[Front-end code change data]
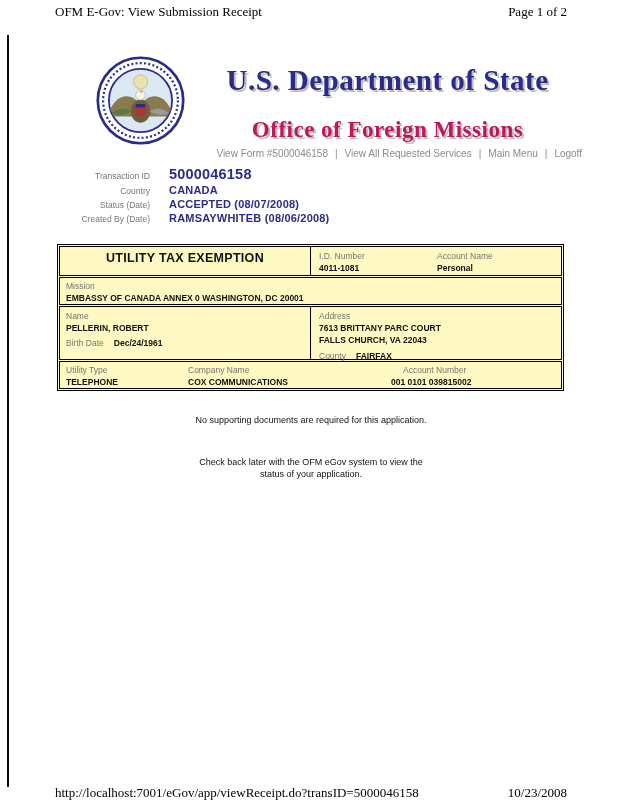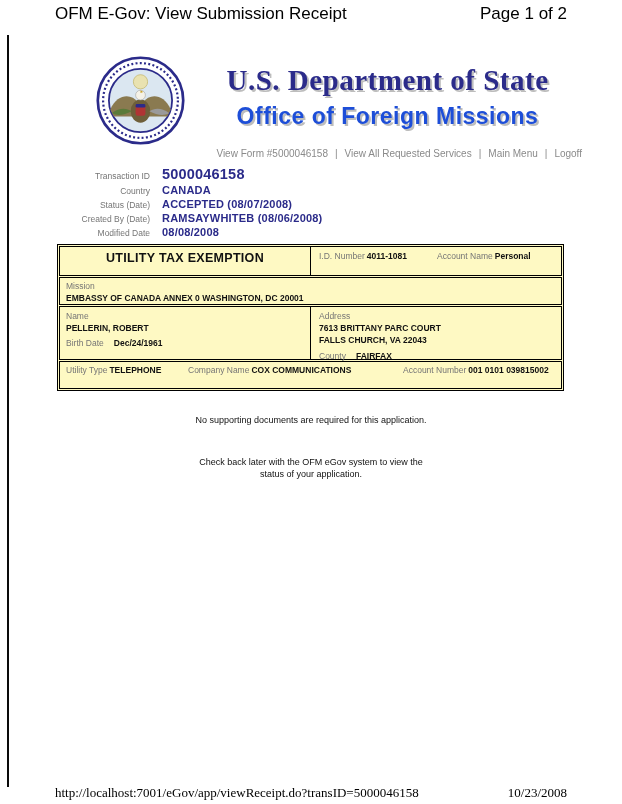--- a/index.html
+++ b/index.html
@@ -11,7 +11,7 @@
   .print-header{
     position:absolute;top:4px;left:55px;right:55px;
     display:flex;justify-content:space-between;
-    font-family:Liberation Sans, sans-serif;font-size:17px;color:#000;
+    font-family:Liberation Serif, serif;font-size:13px;color:#000;
   }
   .print-footer{
     position:absolute;top:785px;left:55px;right:55px;

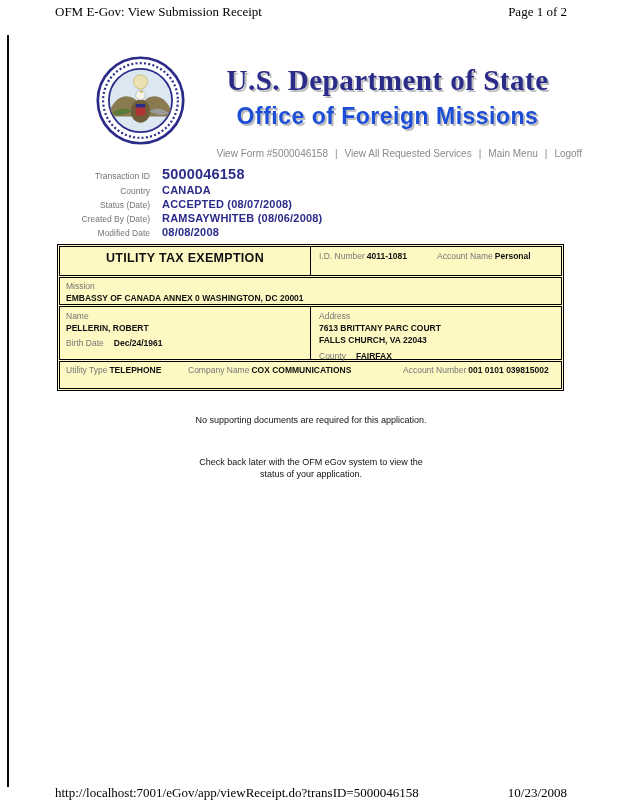--- a/index.html
+++ b/index.html
@@ -29,8 +29,8 @@
     color:#2b2b8a;text-shadow:2px 2px 0 #bdbdbd;letter-spacing:0.5px;
   }
   .org-subtitle{
-    font-family:Liberation Sans, sans-serif;font-weight:bold;font-size:23px;
-    color:#1d4ed8;text-shadow:2px 2px 0 #bdbdbd;margin-top:6px;letter-spacing:0.5px;
+    font-family:Liberation Serif, serif;font-weight:bold;font-size:23px;
+    color:#be185d;text-shadow:2px 2px 0 #bdbdbd;margin-top:20px;letter-spacing:0.5px;
   }
   .nav{
     position:absolute;top:148px;left:110px;right:40px;text-align:right;

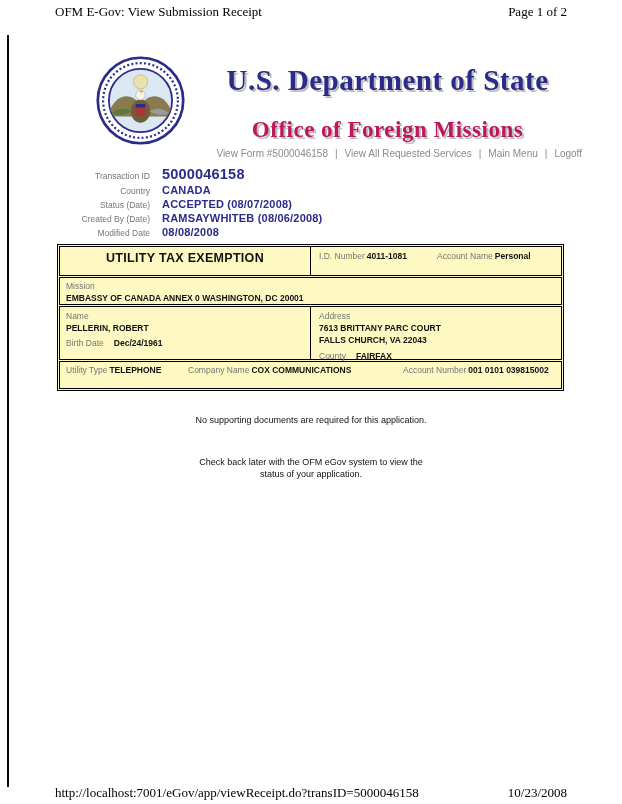--- a/index.html
+++ b/index.html
@@ -42,7 +42,7 @@
   
   .txn{position:absolute;left:55px;top:166px;}
   .txn-row{display:flex;align-items:baseline;margin-bottom:2px;}
-  .txn-label{width:95px;text-align:right;margin-right:12px;font-size:8.5px;color:#757575;}
+  .txn-label{width:95px;text-align:right;margin-right:19px;font-size:8.5px;color:#757575;}
   .txn-value{font-size:11px;font-weight:bold;color:#2b2b8a;letter-spacing:0.2px;}
   .txn-row.first .txn-value{font-size:14.5px;}
 

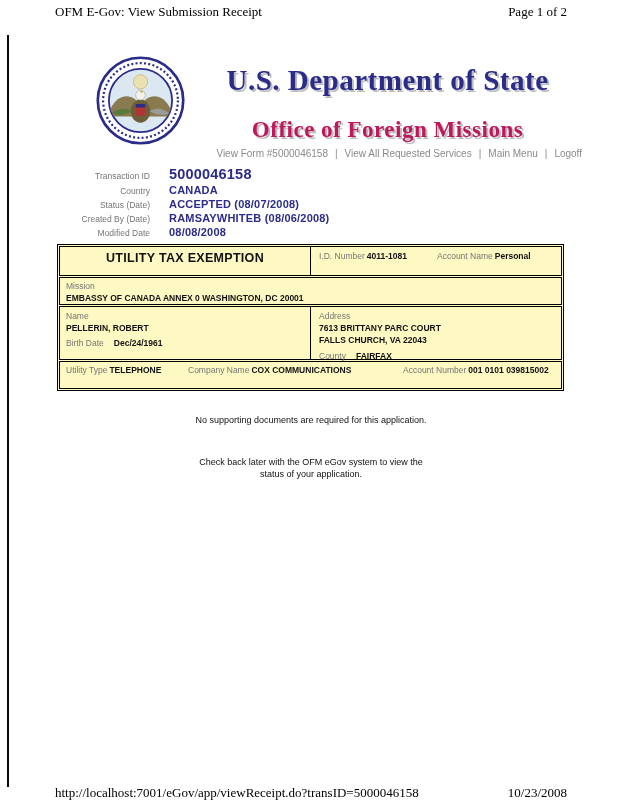--- a/index.html
+++ b/index.html
@@ -141,10 +141,6 @@
     <span class="txn-label">Created By (Date)</span>
     <span class="txn-value">RAMSAYWHITEB (08/06/2008)</span>
   </div>
-  <div class="txn-row">
-    <span class="txn-label">Modified Date</span>
-    <span class="txn-value">08/08/2008</span>
-  </div>
 </div>
 
 <div class="receipt-table">

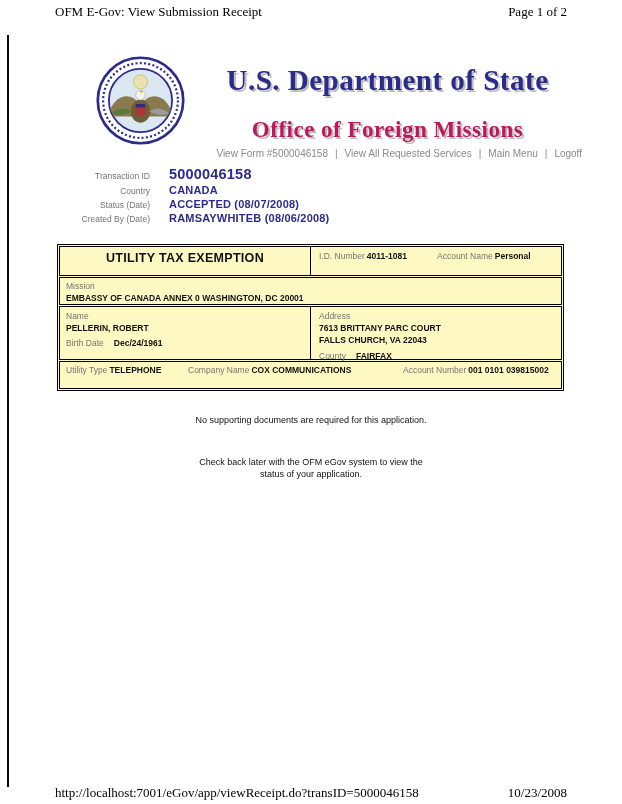--- a/index.html
+++ b/index.html
@@ -62,7 +62,7 @@
   }
   .t-title{font-size:12.5px;font-weight:bold;color:#111;letter-spacing:0.3px;}
   .t-cell-idacct{flex:1;display:flex;padding:4px 0 0 8px;box-sizing:border-box;}
-  .pair{display:flex;flex-direction:row;gap:2px;}
+  .pair{display:flex;flex-direction:column;gap:2px;}
   .pair-id{width:118px;}
   .t-row-mission{height:28px;flex-direction:column;padding:3px 0 0 6px;box-sizing:border-box;}
   .t-row-mission .val{margin-top:2px;}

● Activity: Determine the number of lines above holding the string "border". Reply with it and nothing more.

● Problem solution: 2